Sunday, August 16, 2009

My Final Self-Evaluation for the Residency

1. Describe your understanding of the strengths and limitations of your ministry.
Strengths: I am authentic, transparent, self-aware, enthusiastic, compassionate, love people and hearing their stories, am open to personal change and transformation, preach and lead worship effectively, and am flexible/collegial (I don't need everything done my way, and I don't mind "out of the box" thinking/doing). I am also persistent when I want to be.
Limitations: I'm still seeking a good balance between: head and heart (as Doug told me once, my heart leads me to be compassionate, but my head leads me to maintain distance and I tend to rely upon my head); spontaneity and intentionality (I tend to fly by the seat of my pants, and am realizing that I can't be the person I want to be and not be intentional/deliberate about certain areas of my life); and pleasure and obligation (if I spend too much time doing "fun" stuff and am not productive enough, then I get consumed by guilt and overwhelmed. Likewise, if I spend too much time working/doing housework/whatever, then I lose any sense of fulfillment and run into exhaustion and resentment). I also struggle with the "tyranny of the they", meaning I often allow the opinions/perceptions of others guide my decisions, actions, and self-perceptions more than I would like. I do feel like I've grown in all these areas over the past year, especially the final one.

2. Describe your ability to provide ministry to a variety of people with particular attention to cultural and ethnic diversity, social conditions, systems, and justice issues, which may differ from your own.
I now realize just how much our own experience/culture informs how we view and interact with the world and those in it. My experience working with different families/patients (particularly those living in poverty or near to it), hearing/reading about the Tuskegee Experiment and the horrors of that, and encountering a young man who possesses incredible gifts for ministry yet is also an "open and out" homosexual, have all played a key role in this realization. As a pastoral care provider, I have a desire, an ability, and a duty to care for people who are different from me, but know that I may need to make adjustments in my method/role depending on the needs of the individual or family. One priceless lesson that I have learned is how important it is to HEAR peoples' stories, validate them and the feelings associated with them, and seek to understand where the other person is coming from before passing judgment (if any). I have a growing desire to work with people in order to bring about lasting change in individual lives and communities. I believe that so many cases of alcohol/drug abuse, poverty, and violence are largely due to systemic/cultural issues that contribute to poor choices on the part of an individual, not the other way around. I want to help empower individuals and communities, because I think a sense of powerlessness is part of the problem.

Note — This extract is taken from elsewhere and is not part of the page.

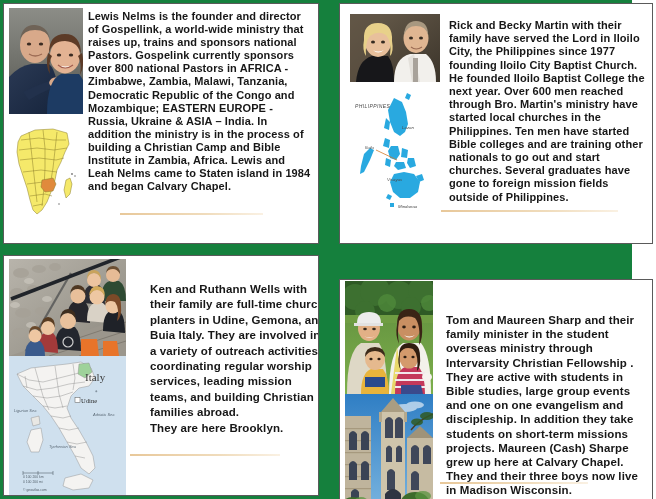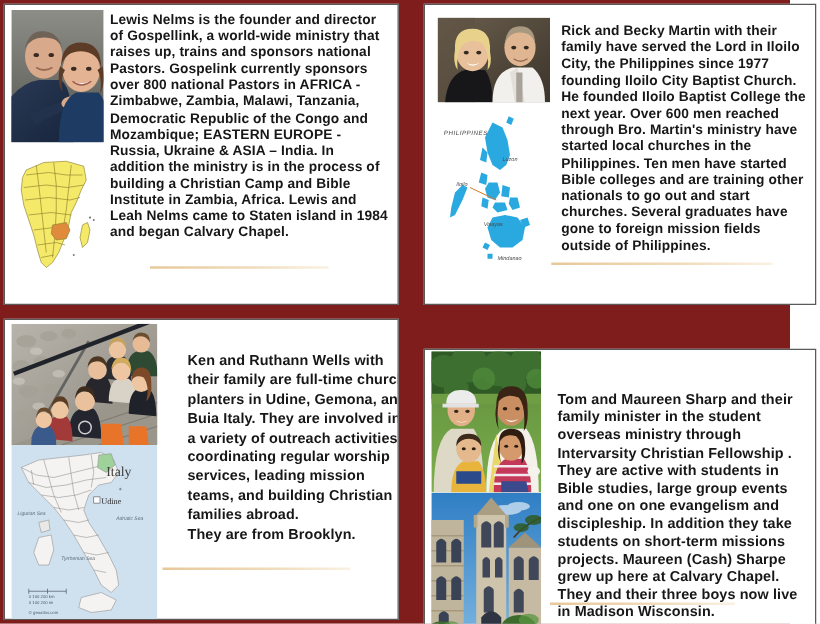"Lewis Nelms is the founder" .page { background: #7f1d1d -> #15803d }
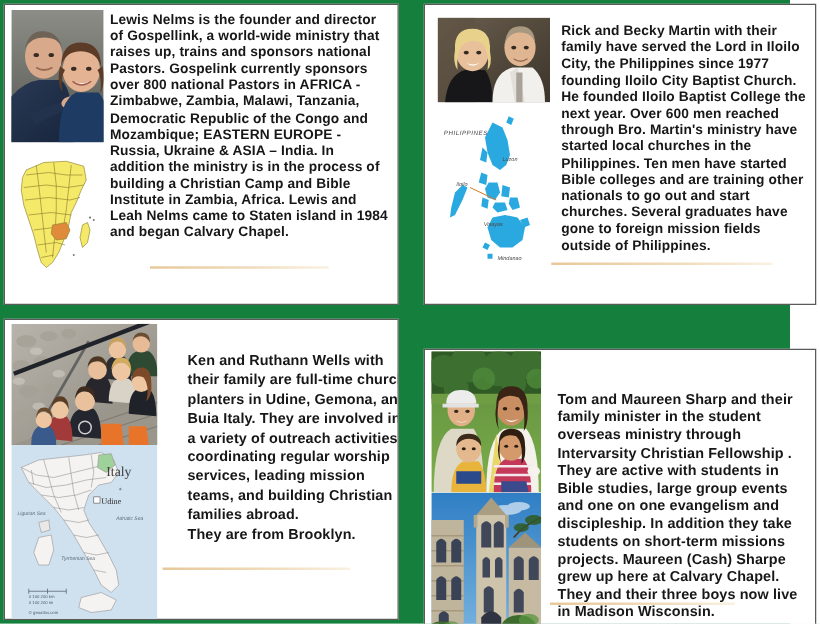"They are from Brooklyn." p { text: from -> here }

3. Describe your ability to make use of a variety of pastoral skills.
One of my biggest areas of growth this unit has been an increased confidence in, and use of, my own instincts. Instead of allowing my head to rule and my heart to follow along, I feel I am experiencing more and more moments when I follow my heart while being informed by my head. When the latter occurs, I have had moments of great personal fulfillment and a sense of effectiveness as measure by my own senses and by reactions of patients, families, and colleagues. For example, during a recent conversation with an 80-something woman who was moaning, "why don't I have any friends? How can I get friends?" I began to think of solutions to her problem and suggest them to her (head! she was asking a question! I was giving an answer!) only to immediately discover on my own that she didn't want answers right then, she wanted someone to BE a friend and listen to her. So, I listened for an hour, prayed with her, and offered appropriate questions/feedback when the time was right. It was one of my best visits ever, and at the end of the visit, she was calm and told me I had been her "angel." Up until recently, I believe that I possessed adequate, even good, pastoral skills. However, beginning to conquer this mountain has given me a confidence to USE those skills and therefore be more effective.

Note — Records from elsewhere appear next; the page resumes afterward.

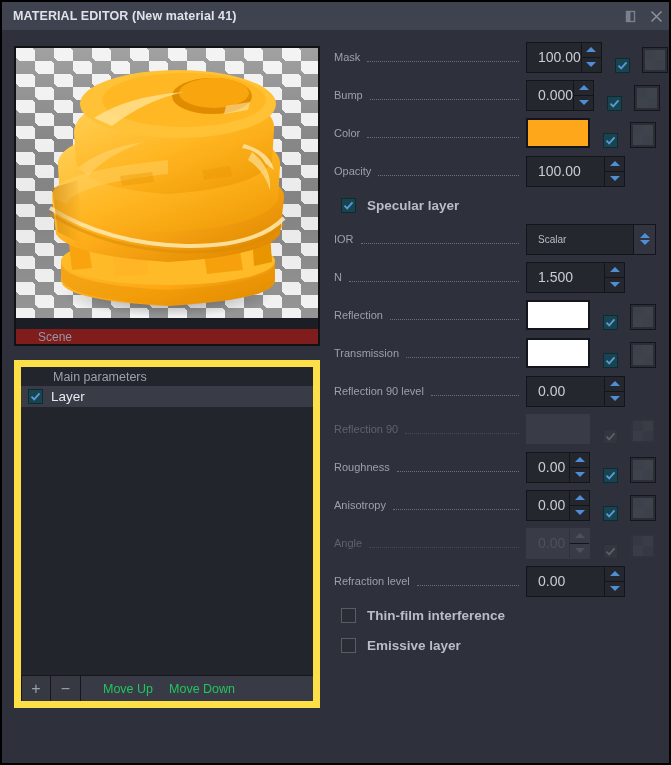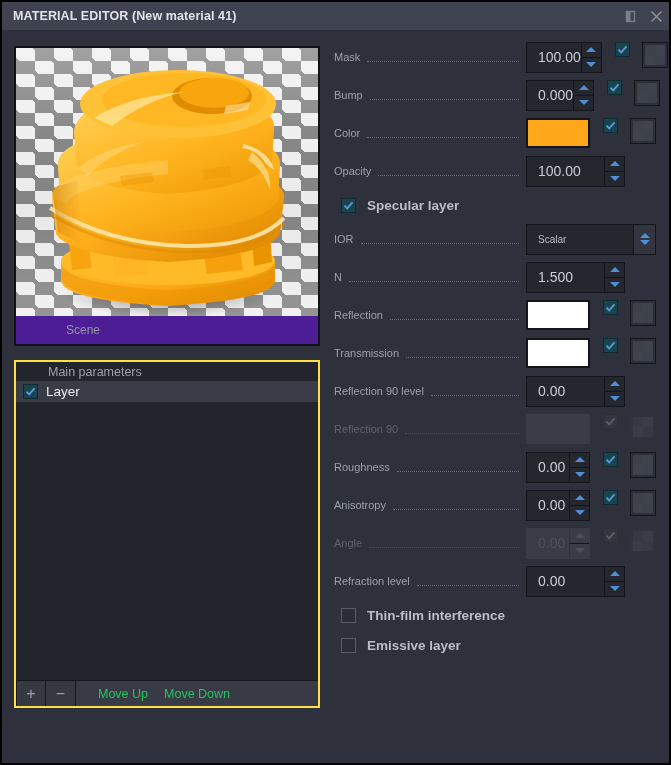"100.00" .ctrl-zone { align-items: flex-start -> flex-end }
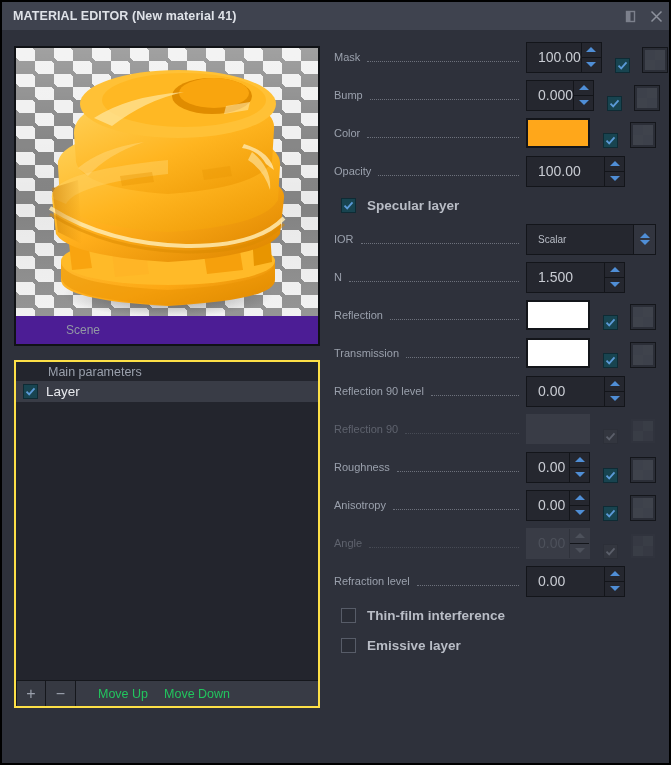"Scene" .scene-bar { background: #4c1d95 -> #7f1d1d; height: 28px -> 15px; padding-left: 28px -> none }
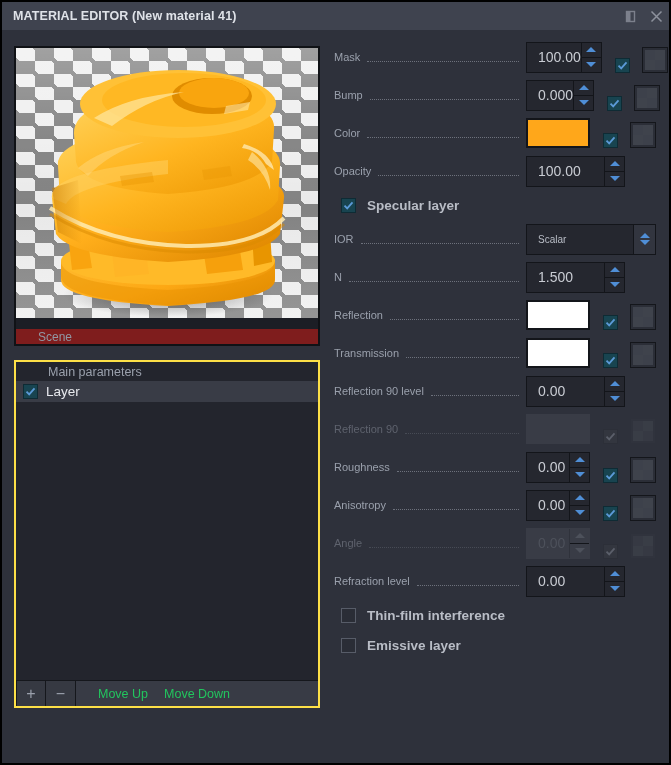"Main parameters" .layers-frame { border: 2px solid #fde047 -> 7px solid #fde047 }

4. Describe your ability to provide specific pastoral care based on your understanding of behavioral science and theology.
I found this question hardest to answer, and saved it for last. I think that's ironic given the amount of attention I've paid to family systems over the past few months. I feel like I am able to observe and identify the basic workings of a specific family system, and provide pastoral care based on those observations. I have learned that depending on the system, a family may grieve and respond to death/crisis/tragedy in different ways. I feel that my role is to learn how that system works and meet them where they are, offering a different perspective at the appropriate time. In other words, to work as an agent of change and healing in a family, without imposing my own agenda on them. A lot of learning in this area occurred when my grandmother died, and I found myself crying beforehand, dry-eyed when I initially got the news, and telling people, "well, she lived to be 92, had a great life, we knew this was coming, at least she's not in pain anymore"...all things that drive me crazy when others say them, but they really were comforting to myself and my family. Observing the different ways my family and James' family handle grief has showed me that there is no "right way" or "wrong way" to do so...within reason, of course. In my own family and others, I have seen evidence of God's redeeming work within the dysfunction of a system, mostly thanks to individuals who were courageous enough to realize the need for change and make those changes.

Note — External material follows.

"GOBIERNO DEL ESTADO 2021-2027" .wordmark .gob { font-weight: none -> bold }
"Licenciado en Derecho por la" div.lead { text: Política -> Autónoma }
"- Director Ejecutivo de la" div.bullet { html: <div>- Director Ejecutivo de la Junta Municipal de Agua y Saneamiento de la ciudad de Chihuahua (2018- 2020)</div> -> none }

5. Describe your ability to be accountable, productive, self-directed, and clear in your communication with others.
I believe that I have experienced significant growth in this area, although it remains a "growing area" for me, and probably will for some time. My growth has come in my willingness to a) admit this is a growth area, b) express a desire to change and explore the "whys" of this particular area, and c) understand that this goes way beyond buying a Palm Pilot and making lists; it's much, much deeper than that. I will say that I feel that my communication with others has improved this unit, particularly in my marriage, but also with my colleagues and supervisor. I'm beginning to realize that people can't read my mind and even those who know me very well can't always sense what's going on in my life...unless I tell them. I also believe that a lot of my current and future growth in this area revolves around being intentional and deliberate in both my personal and professional lives in order to accomplish what needs to be accomplished and on time to boot. Otherwise, my life controls me, when it ideally could be the other way around.

6. Describe your ability to make use of self in ministry with particular attention to emotional availability, appropriate self-disclosure, use of personal power, non-anxious presence, and responsible boundaries.
In some ways, I feel like being pregnant for about half of this unit and experiencing the decline/death of my grandmother both impeded and enhanced my growth in this area. Impeded because I was exhausted/nauseous so much of the time, was experiencing anticipatory (and then actual) grief, and really had to struggle to "be here" emotionally and physically. I tried not to let all the above affect my performance/participation, but I'm sure it did to a certain extent. Enhanced because I was committed to truly being present, was intentional at using the commute to work through emotions, and really made conscious efforts to acknowledge my emotions and the source of them, but not be controlled by them. As I've mentioned before, one of my proudest moments of the past year came when I held it together for two hours immediately before and during my grandmother's memorial service (which I led), despite all the emotions that were coursing through me, and heard my cousin say that she felt nothing but strength and peace coming from me. I don't think I could have done that (being a calm, non-anxious presence in that setting) a year ago. As my self-confidence has increased, I am much more confident establishing and enforcing boundaries, practicing appropriate self-disclosure, and using my personal power in a positive manner. I believe that parenthood has contributed a great deal to this growth; raising a toddler has opened my eyes to the necessity of boundaries ("no, we do not pull Mommy's hair") and to my power/influence as a parent, which for me transcends into my professional life.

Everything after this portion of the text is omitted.